Selasa, 22 Oktober 2013

bagaimana kebijakan kedelai?

MENINJAU  KEMBALI KEBIJAKAN ATURAN IMPOR KEDELAI
“Bukan lautan hanya kolam susu, tongkat kayu dan batu jadi tanaman”. Syair yang dipublikasikan oleh Koes Plus ini tersiar di seluruh telinga generasi bangsa ini, bahkan kebenarannya diakui di dunia. Mengapa tidak, luasnya daerah daratan dilengkapi dengan lautan, membuat tanah air ini seakan tidak memerlukan bantuan dari kawasan di luarnya. Bahkan jika dikaji, seharusnya  pengoptimalan sumber daya alam Indonesia cukup untuk mengekspor hasil bumi ke negara lain. Inilah alasan kecil yang memotivasi  bahwa “Indonesia Bisa Mandiri” terutama dalam sektor pangan.
Kemandirian Kedelai berbeda dengan ketahanan kedelai. Muhammad Ro’is (Konsultan dan Trainer pertanian  Rapid Agrarian Confilict Appraisal yang dikenal dengan RACA Institute) menjelaskan, “Indonesia baru berorientasi kepada ketahanan pangan, sedangkan Kemandirian pangan berbeda dengan ketahanan pangan, jika hanya sekedar “tahan” solusi impor pangan untuk mencukupi kebutuhan dalam negri merupakan salah satu jalan keluar yang cukup dari masalah ini, berbeda jika orientasinya dirubah menjadi kemandirian.”
            Mengubah aturan impor kedelai sebagai tawaran pemecahan solusi (yang katanya sementara, tapi batas waktunya tidak ditentukan) seolah-olah menjadi “jurus dewa” yang mungkin kelak menjadikan bangsa ini ketergantungan dengan dosis terus meningkat bagaikan narkoba. Perjalanan globalisasi dalam kurun waktu yang cepat ini, cukup untuk dijadikan bahan kajian para pengamat khususnya dalam dunia pertanian. Dalam Tembakau, Negara dan Keserakahan Modal Asing (Ndaru, dkk, 2012:15) dijelaskan bahwa setelah swasembada pangan (beras) yang dicapai pada tahun 1984, mengenai kebijakan makro pembangunan ekonomi, sepertinya mematikan politik ekonomi pertanian. Hal ini tercermin dari diturunkannya bea masuk beras (atas desakan IMF) hanya 30-35%, bahkan sempat 0%, sementara Jepang sebagai negara industri menerapkan bea masuk beras sebesar 480% untuk melindungi petaninya.
            Dalam buku lainnya, Globalisasi Kemiskinan dan Ketimpangan (2001:14) menjelaskan dengan sangat jelas dampak menyedihkan dari globalisasi. Buku yang merupakan laporan khusus dari International Forum on Globalization ini juga menuliskan pernyataan Mentri Pertanian Amerika Serikat dalam awal perundingan Putaran Uruguay GATT 1986, yakni John Block (kala itu) berkaitan tentang ketahanan pangan. Sikap dan kebijakan pernyataanya berdampak langsung terhadap terciptanya situasi-situasi genting. Dijelaskan dalam buku tersebut, puluhan juta petani gurem yang dahulu pernah mengembangkan tanaman pangan untuk mereka dan komunitas  mereka, tengah bergantung pada korporasi-korporasi raksasa. Sehingga rakyat yang semula mampu mencukupi kebutuhan pangannya sendiri, kini kehilangan tanah, menganggur dan tidak mempunyai uang, tidak berumah, tergantung dan tertimpa kelaparan. Masyarakat swasembada dan mandiri lenyap, kebudayaan budaya yang murni lokalpun musnah.
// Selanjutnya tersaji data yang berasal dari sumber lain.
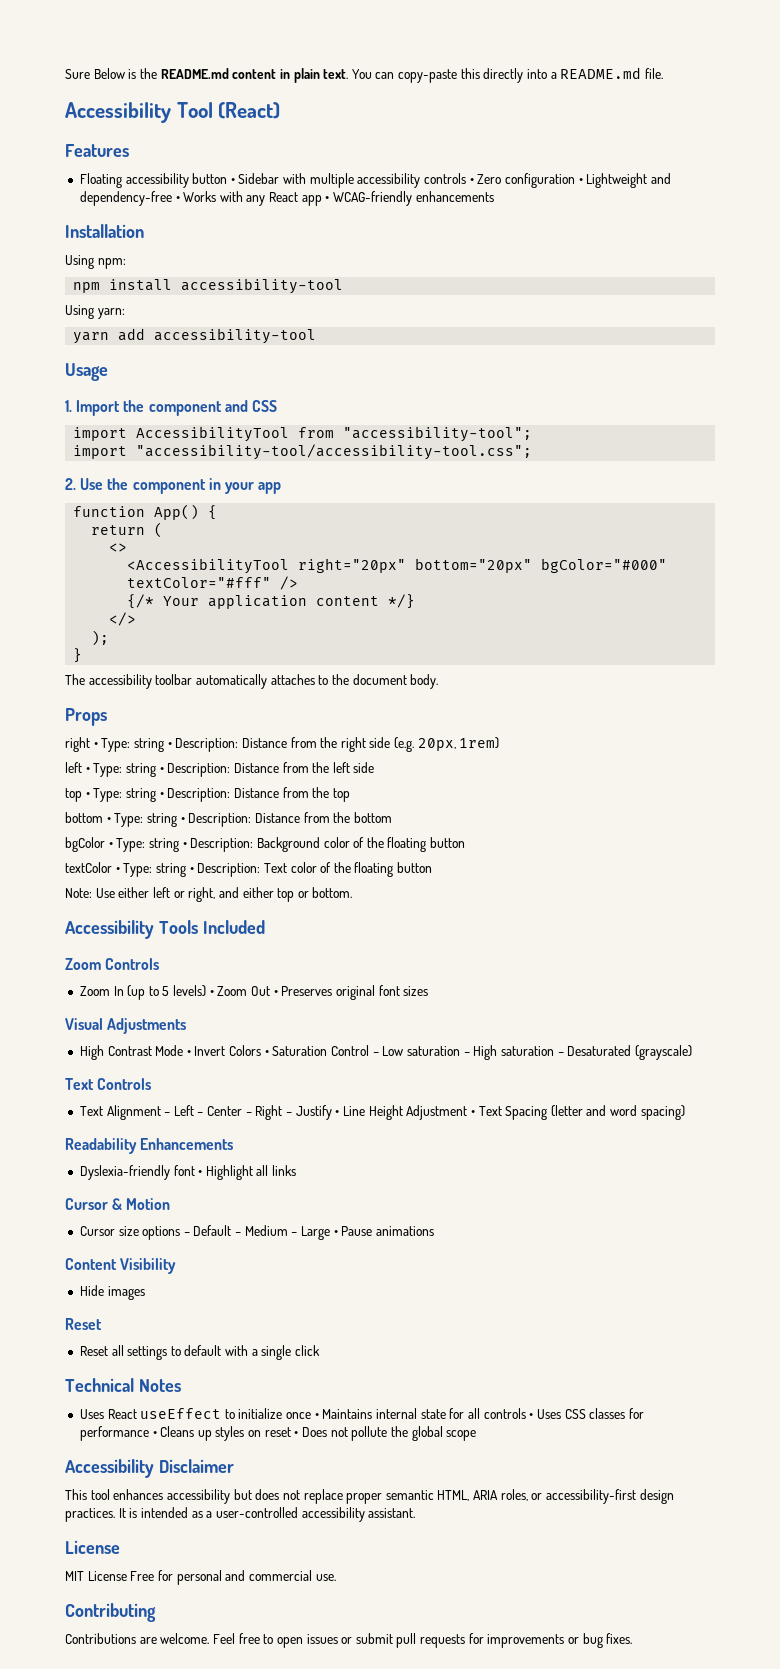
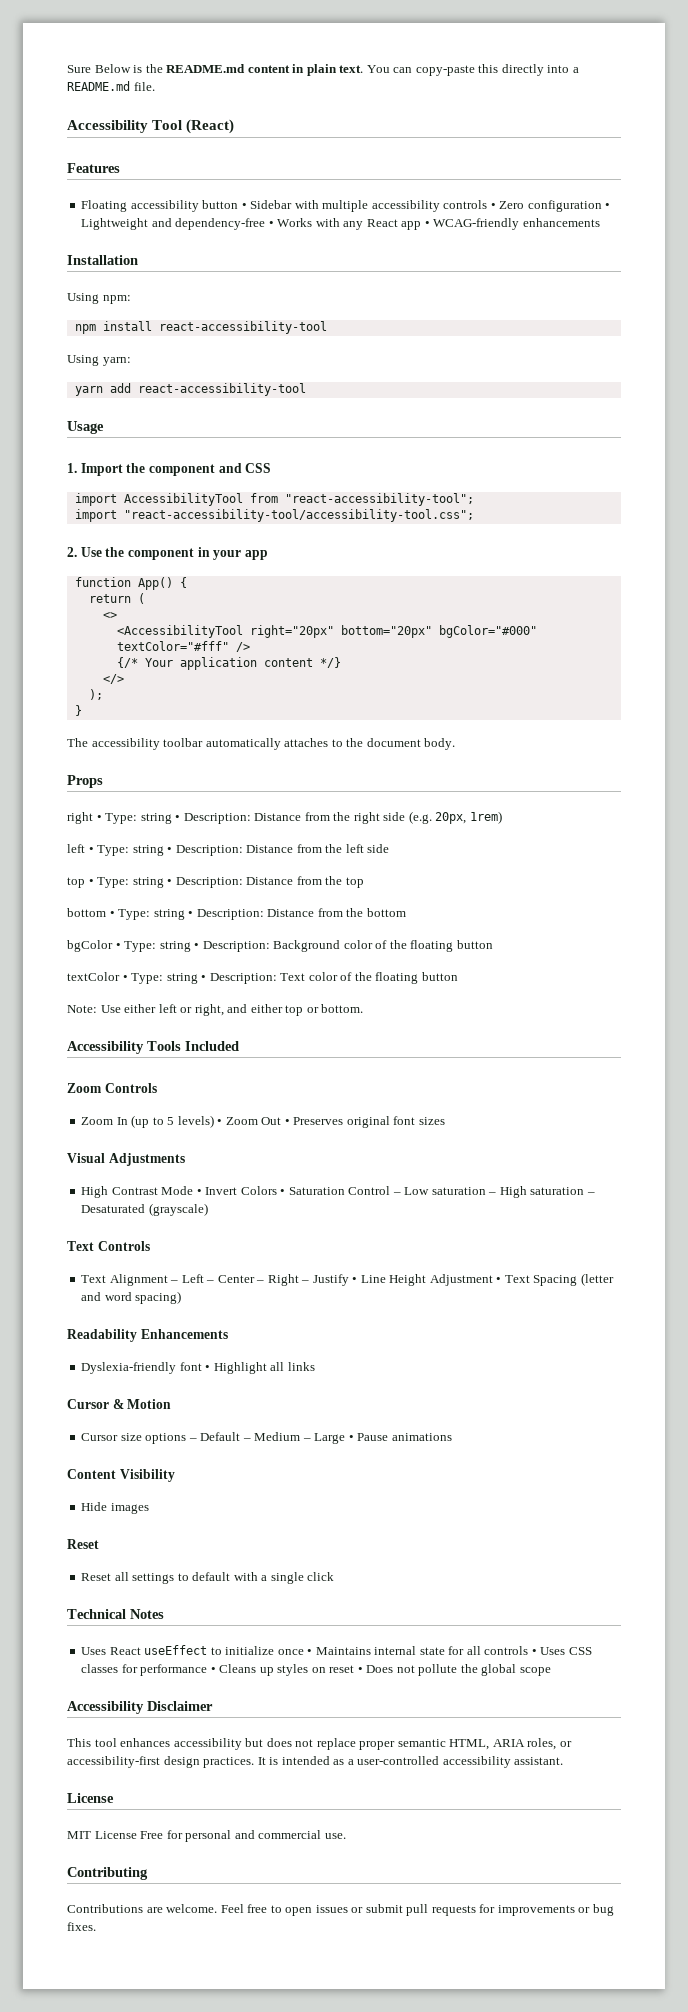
- npm install accessibility-tool
+ npm install react-accessibility-tool
- yarn add accessibility-tool
+ yarn add react-accessibility-tool
- import AccessibilityTool from "accessibility-tool";
- import "accessibility-tool/accessibility-tool.css";
+ import AccessibilityTool from "react-accessibility-tool";
+ import "react-accessibility-tool/accessibility-tool.css";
            Sejarah, cukup menjadikan pelajaran kepada kita untuk mengambil langkah penyelesaian lain pada masalah yang ragamnya sama. Kita tidak ingin menjadi seperti keledai yang jatuh pada lubang yang sama bahkan lebih sengsaranya ketika belum dapat keluar dari lubang sudah akan terjatuh lagi. Bukankah menyelesaikan masalah yang diajarkan dalam bangku pendidikan cukup membuat kita berfikir, bahwa setiap permasalahan yang timbul, penyelesaiannya dimulai dari akar masalah itu sendiri. Ketidakmampuan Indonesia memproduksi kebutuhan kedelai dalam negri hingga 2,5 – 3 juta ton harus didudukkan kembali mengapa demikian. Dalam hal ini tangan-tangan petani Indonesia perlu dirubah menjadi “bambu runcing” untuk mempertahankan Tanah Air tercinta ini.